PROBLEM DESCRIPTION –
Give back exactly the lines of the material below that start at the one holding "font-size: 15px;" and end at the last line, minus the pictures.

DATA FOR ANALYSIS –

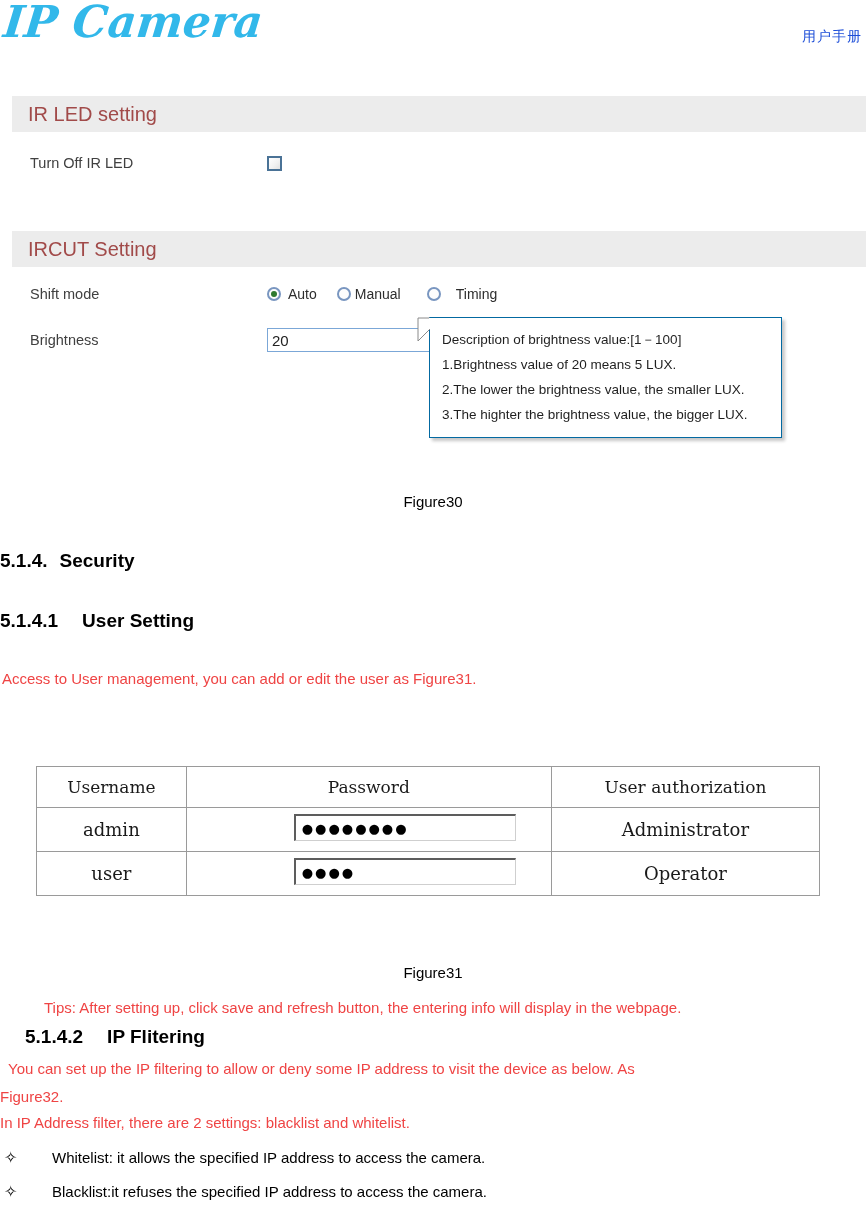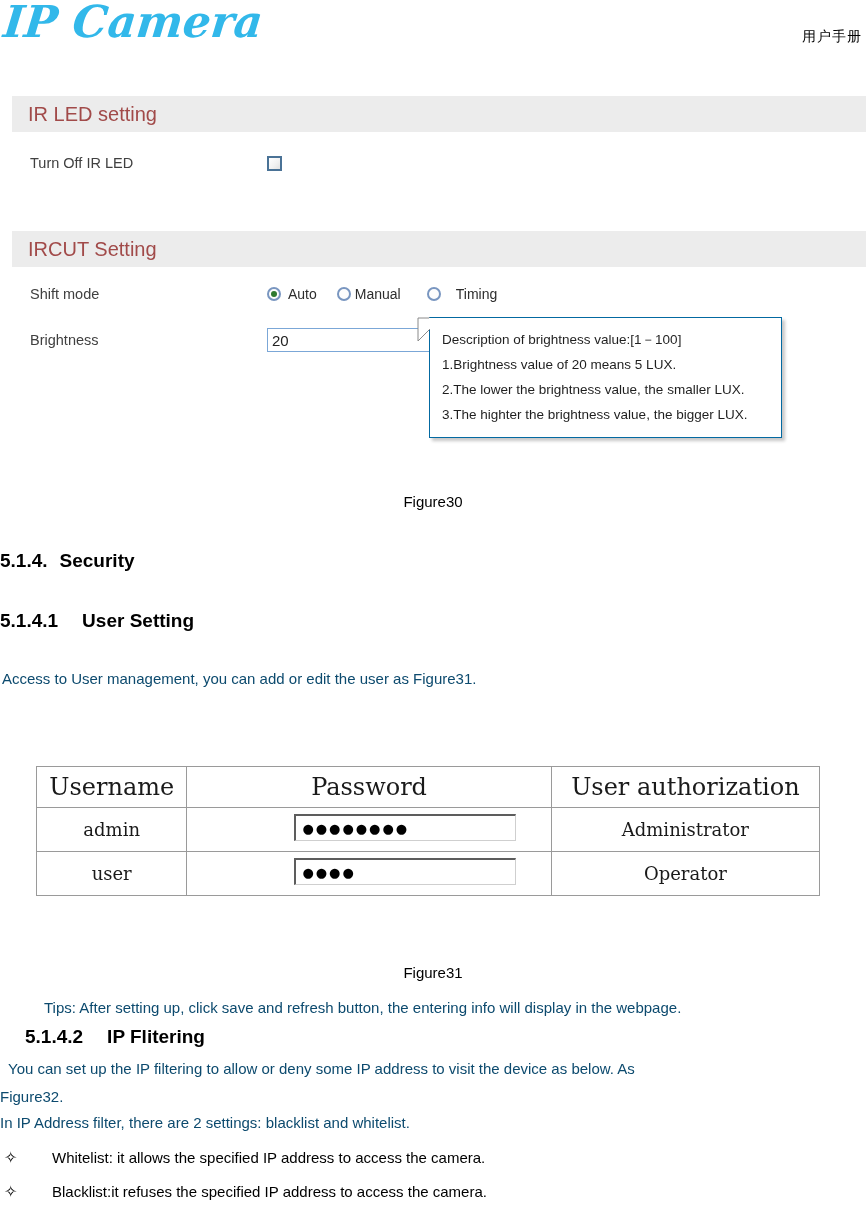--- a/index.html
+++ b/index.html
@@ -39,7 +39,7 @@
     right: 4px; top: 28px;
     font-family: "DejaVu Sans", sans-serif;
     font-size: 14px;
-    color: #000000;
+    color: #1d4ed8;
     letter-spacing: 1px;
   }
 

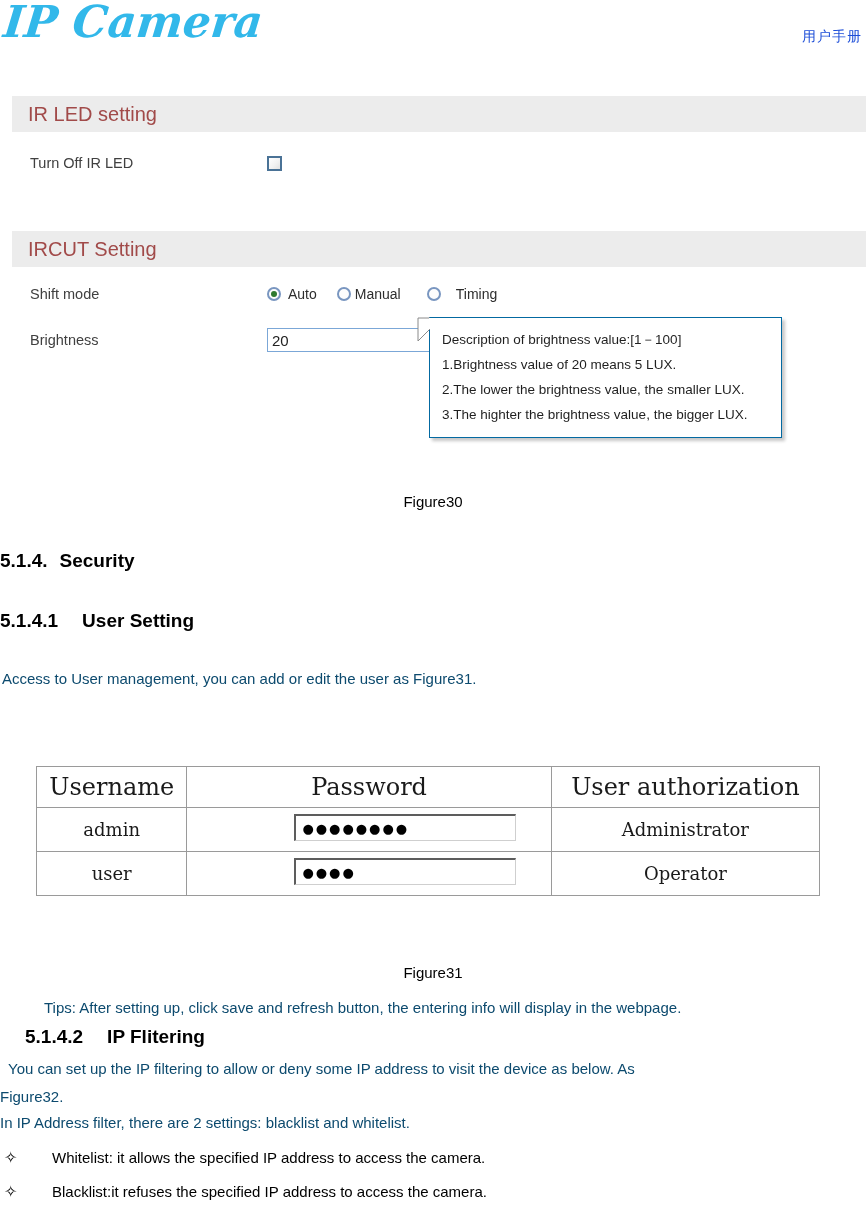--- a/index.html
+++ b/index.html
@@ -196,7 +196,7 @@
   .para {
     position: absolute;
     font-size: 15px;
-    color: #0c4a6e;
+    color: #ef4444;
     line-height: 22px;
   }
   .para.justify {

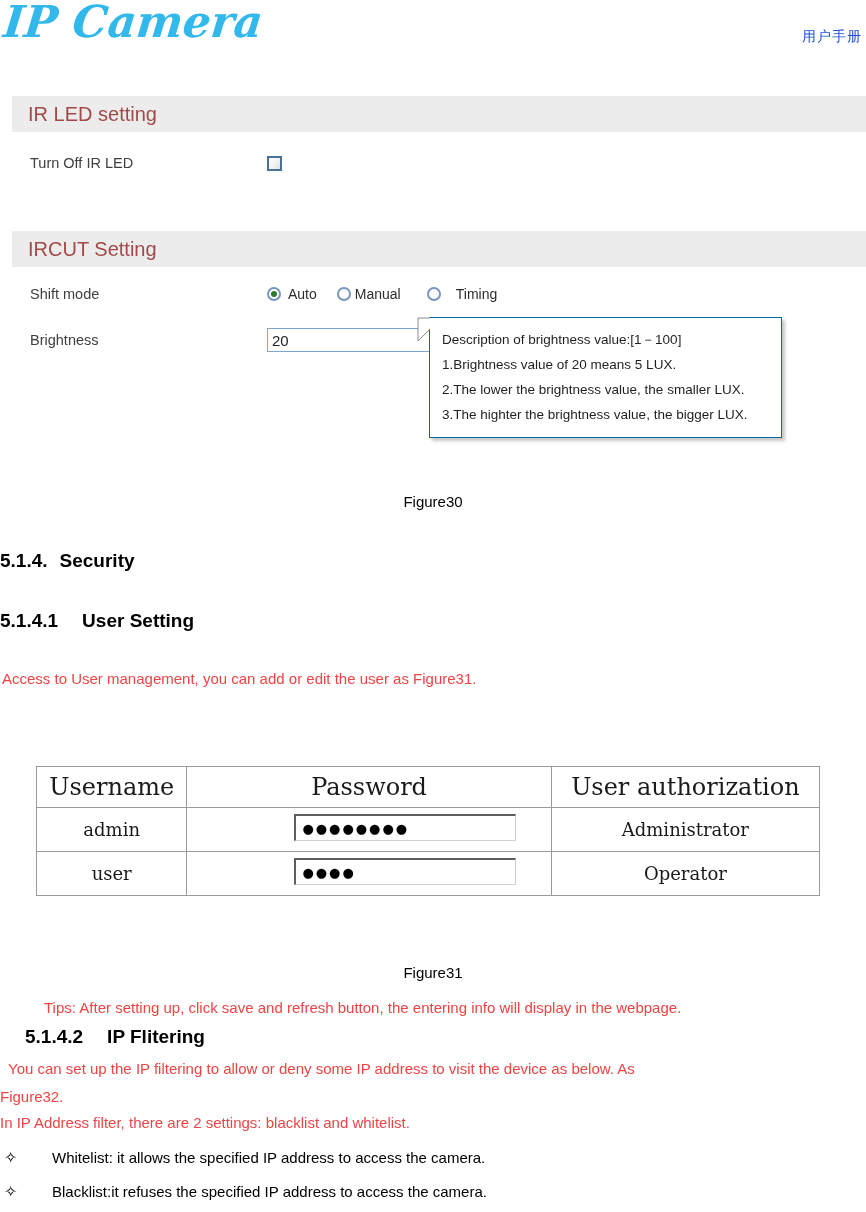--- a/index.html
+++ b/index.html
@@ -243,7 +243,7 @@
   }
   .user-table th {
     height: 38px;
-    font-size: 24px;
+    font-size: 17px;
   }
   .user-table td {
     height: 41px;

ANSWER SPACE –
     font-size: 15px;
-    color: #0c4a6e;
+    color: #ef4444;
     line-height: 22px;
   }
   .para.justify {

--- a/index.html
+++ b/index.html
@@ -243,7 +243,7 @@
   }
   .user-table th {
     height: 38px;
-    font-size: 24px;
+    font-size: 17px;
   }
   .user-table td {
     height: 41px;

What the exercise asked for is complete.